[Web interface edit records]
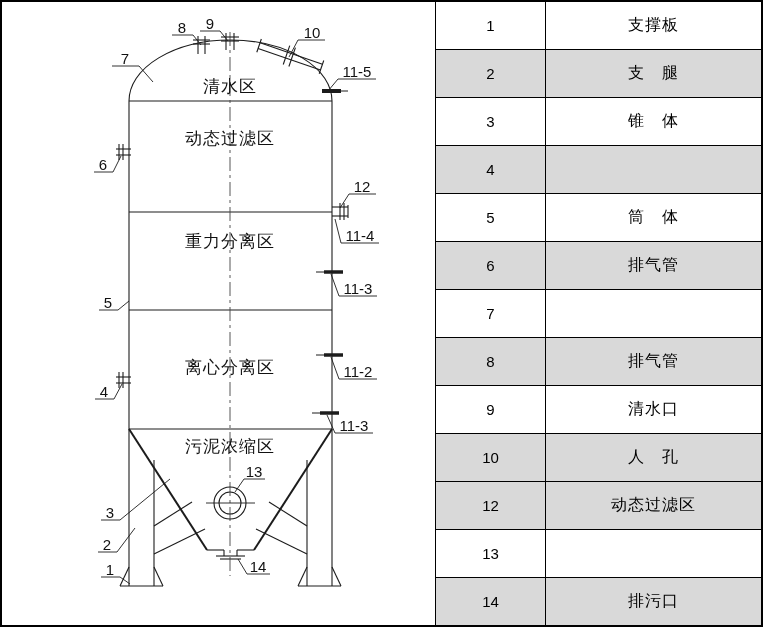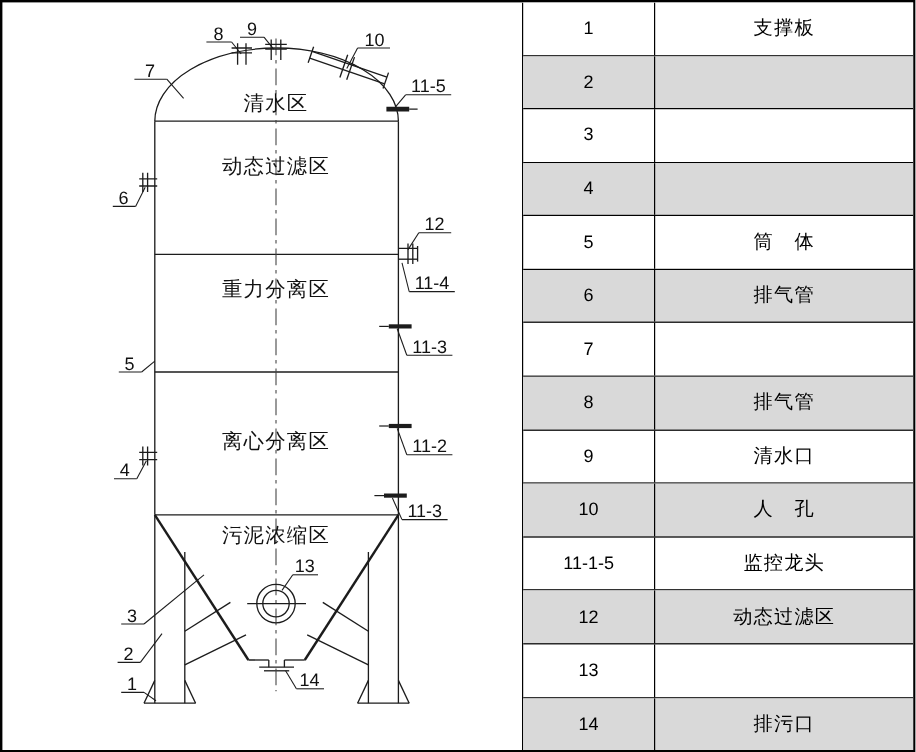--- a/index.html
+++ b/index.html
@@ -230,6 +230,7 @@
       </div>
     <div class="parts-row alt">
         <div class="cell cell-no">2</div>
+        <div class="cell cell-name">支　腿</div>
       </div>
     <div class="parts-row">
         <div class="cell cell-no">3</div>

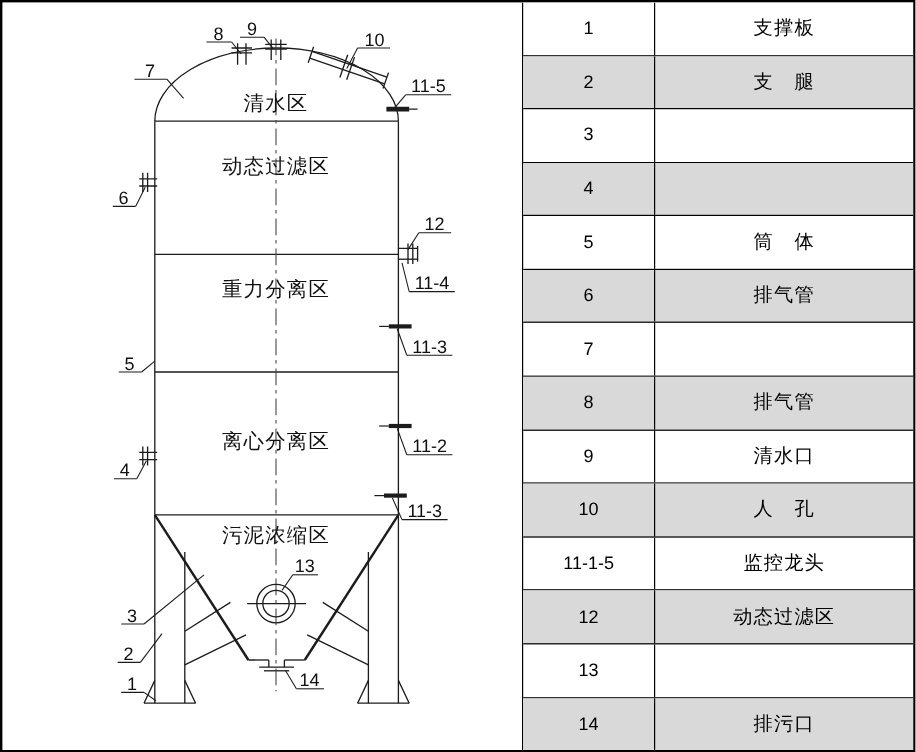--- a/index.html
+++ b/index.html
@@ -234,6 +234,7 @@
       </div>
     <div class="parts-row">
         <div class="cell cell-no">3</div>
+        <div class="cell cell-name">锥　体</div>
       </div>
     <div class="parts-row alt">
         <div class="cell cell-no">4</div>

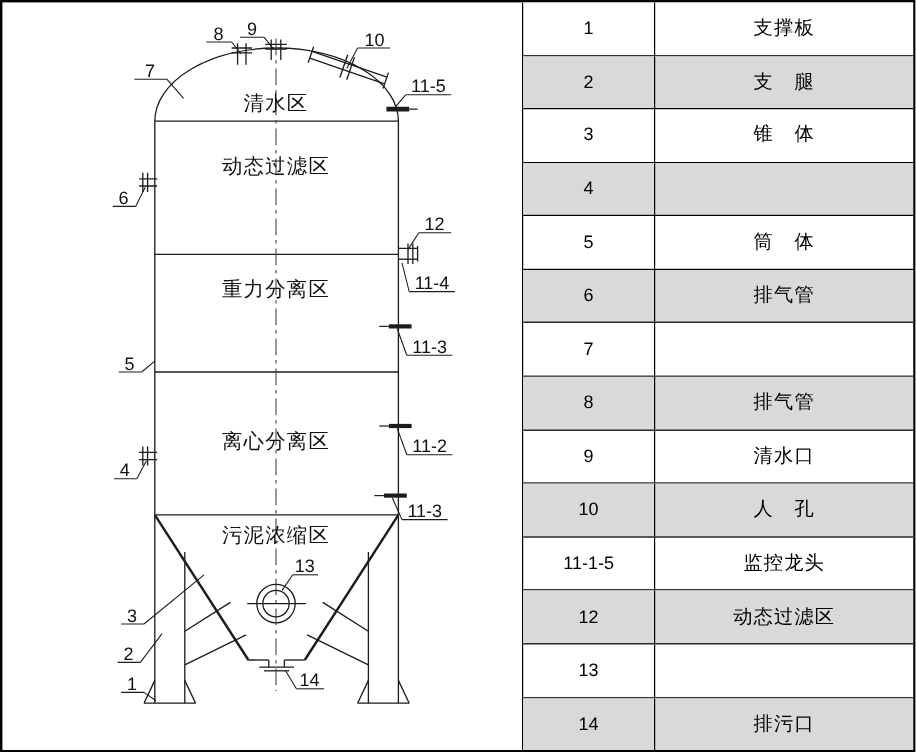--- a/index.html
+++ b/index.html
@@ -262,10 +262,6 @@
         <div class="cell cell-no">10</div>
         <div class="cell cell-name">人　孔</div>
       </div>
-    <div class="parts-row">
-        <div class="cell cell-no">11-1-5</div>
-        <div class="cell cell-name">监控龙头</div>
-      </div>
     <div class="parts-row alt">
         <div class="cell cell-no">12</div>
         <div class="cell cell-name">动态过滤区</div>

§ WHAT NEEDS TO BE DONE: Omit the pictures and write out the remaining data exactly.

§ EXPECTED ANSWER:
--- a/index.html
+++ b/index.html
@@ -230,6 +230,7 @@
       </div>
     <div class="parts-row alt">
         <div class="cell cell-no">2</div>
+        <div class="cell cell-name">支　腿</div>
       </div>
     <div class="parts-row">
         <div class="cell cell-no">3</div>

--- a/index.html
+++ b/index.html
@@ -234,6 +234,7 @@
       </div>
     <div class="parts-row">
         <div class="cell cell-no">3</div>
+        <div class="cell cell-name">锥　体</div>
       </div>
     <div class="parts-row alt">
         <div class="cell cell-no">4</div>

--- a/index.html
+++ b/index.html
@@ -262,10 +262,6 @@
         <div class="cell cell-no">10</div>
         <div class="cell cell-name">人　孔</div>
       </div>
-    <div class="parts-row">
-        <div class="cell cell-no">11-1-5</div>
-        <div class="cell cell-name">监控龙头</div>
-      </div>
     <div class="parts-row alt">
         <div class="cell cell-no">12</div>
         <div class="cell cell-name">动态过滤区</div>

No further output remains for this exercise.